Overview

Salvatore Cammarano (19 March 1801 – 17 July 1852) was a prominent Italian librettist and playwright whose texts helped shape early‑Romantic Italian opera. Born and based in Naples, he worked for decades with leading composers, producing libretti that balanced dramatic clarity with musical opportunity. His career spanned the 1820s through the early 1850s, a period when new operatic forms and theatrical tastes were evolving across Italy.

Major collaborations and works

Cammarano is best known for his libretto for Lucia di Lammermoor (1835), written for Gaetano Donizetti and based on Sir Walter Scott’s novel. That work remains one of the most frequently staged bel canto operas and illustrates Cammarano’s skill at adapting prose fiction into compact, theatrically effective scenes. He supplied several other libretti for Donizetti, such as:

  • L'assedio di Calais (1836)
  • Belisario (1836)
  • Pia de' Tolomei (1837)
  • Roberto Devereux (1837)
  • Maria de Rudenz (1838)
  • Poliuto (1838)
  • Maria di Rohan (1843)

He also wrote for other composers, for example Ines de Castro for Giuseppe Persiani, demonstrating his wide demand among Italian theatres.

Work with Verdi and unfinished projects

Cammarano later collaborated with Giuseppe Verdi, producing libretti for operas such as Alzira (1845), La battaglia di Legnano (1849) and Luisa Miller (1849). At the time of his death he had nearly finished the libretto for Il trovatore (1853); the final text was completed by Leone Emanuele Bardare after Cammarano’s passing. He also began a treatment of William Shakespeare’s plays, notably a project based on William Shakespeare’s King Lear under the working title Re Lear; he died before completing it, though a scenario and fragments survive.

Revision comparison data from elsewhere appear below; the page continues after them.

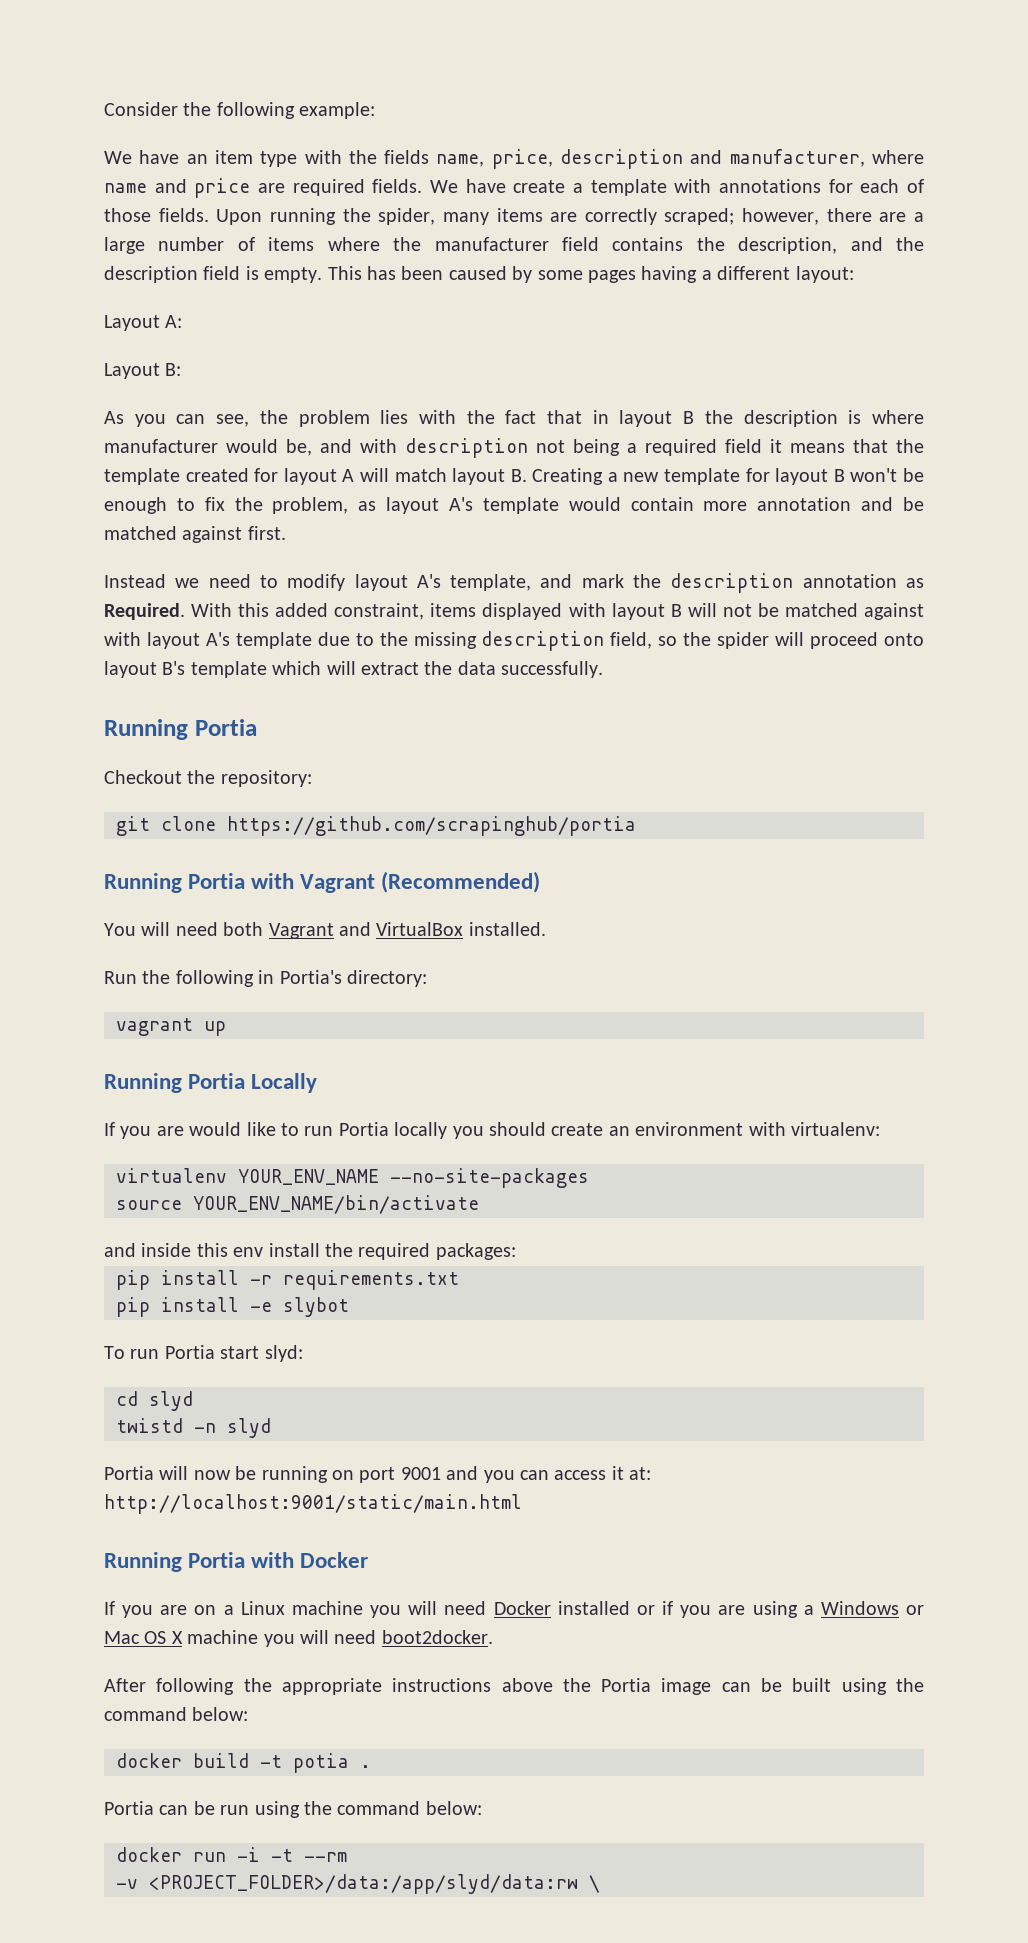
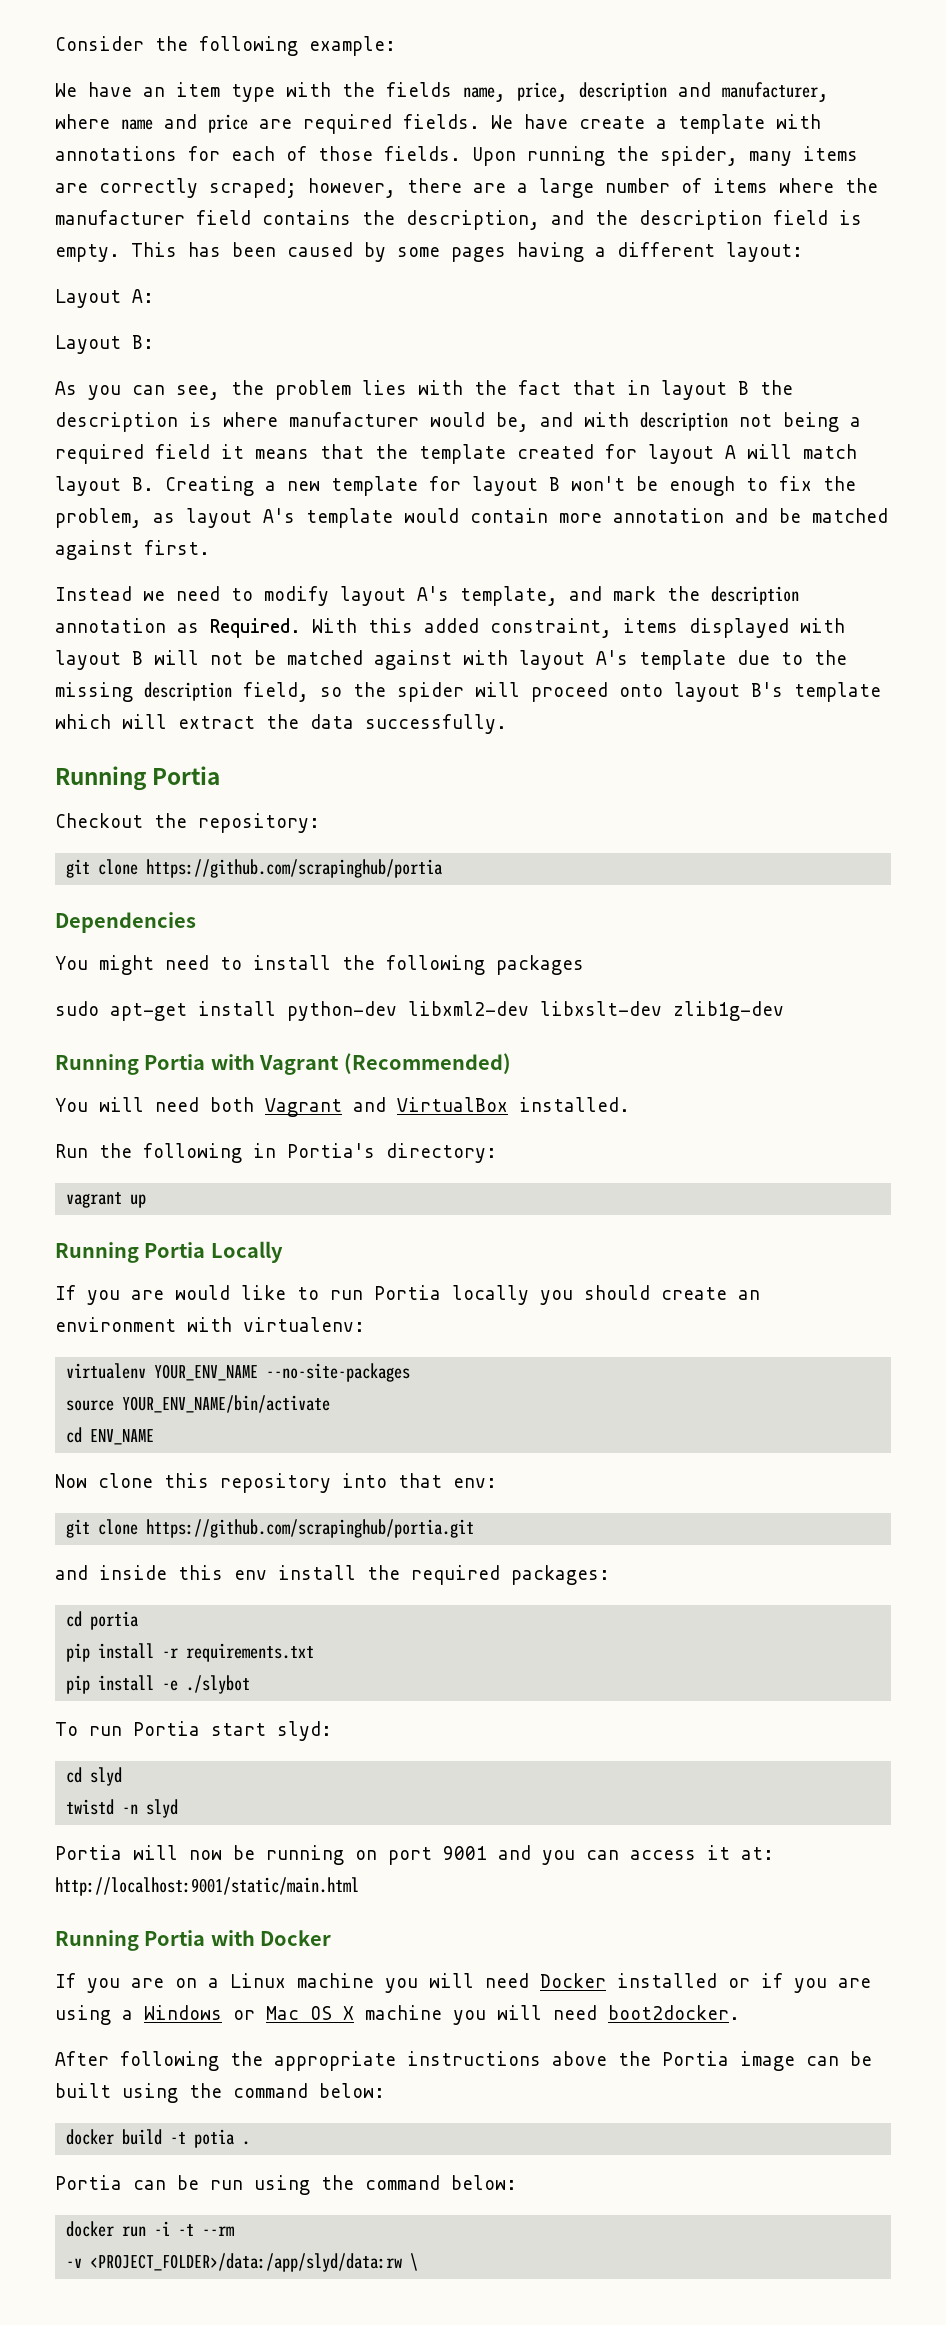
+ Dependencies
+ You might need to install the following packages
+ sudo apt-get install python-dev libxml2-dev libxslt-dev zlib1g-dev
+ cd ENV_NAME
+ Now clone this repository into that env:
+ git clone https://github.com/scrapinghub/portia.git
+ cd portia
- pip install -e slybot
+ pip install -e ./slybot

Style, role and significance

Cammarano’s libretti are characterized by dramatic economy and an emphasis on moments of high emotion that composers could set to memorable airs and ensembles. As a librettist he often condensed complex narratives into clear scenes, created contrasted characters and provided structural devices—such as duets, finales and cabalettas—that suited contemporary compositional practice. His adaptations of novels and historical subjects reflect the 19th‑century interest in blending literary sources with operatic conventions.

Legacy

Though less well known to the general public than the composers he served, Cammarano remains an important figure in opera history. His texts for popular works continue to be sung worldwide, and his unfinished projects are studied for what they reveal about mid‑century operatic planning and collaboration between poet and composer. He died in Naples in 1852, leaving a body of work that helped define Italian opera in its Romantic phase.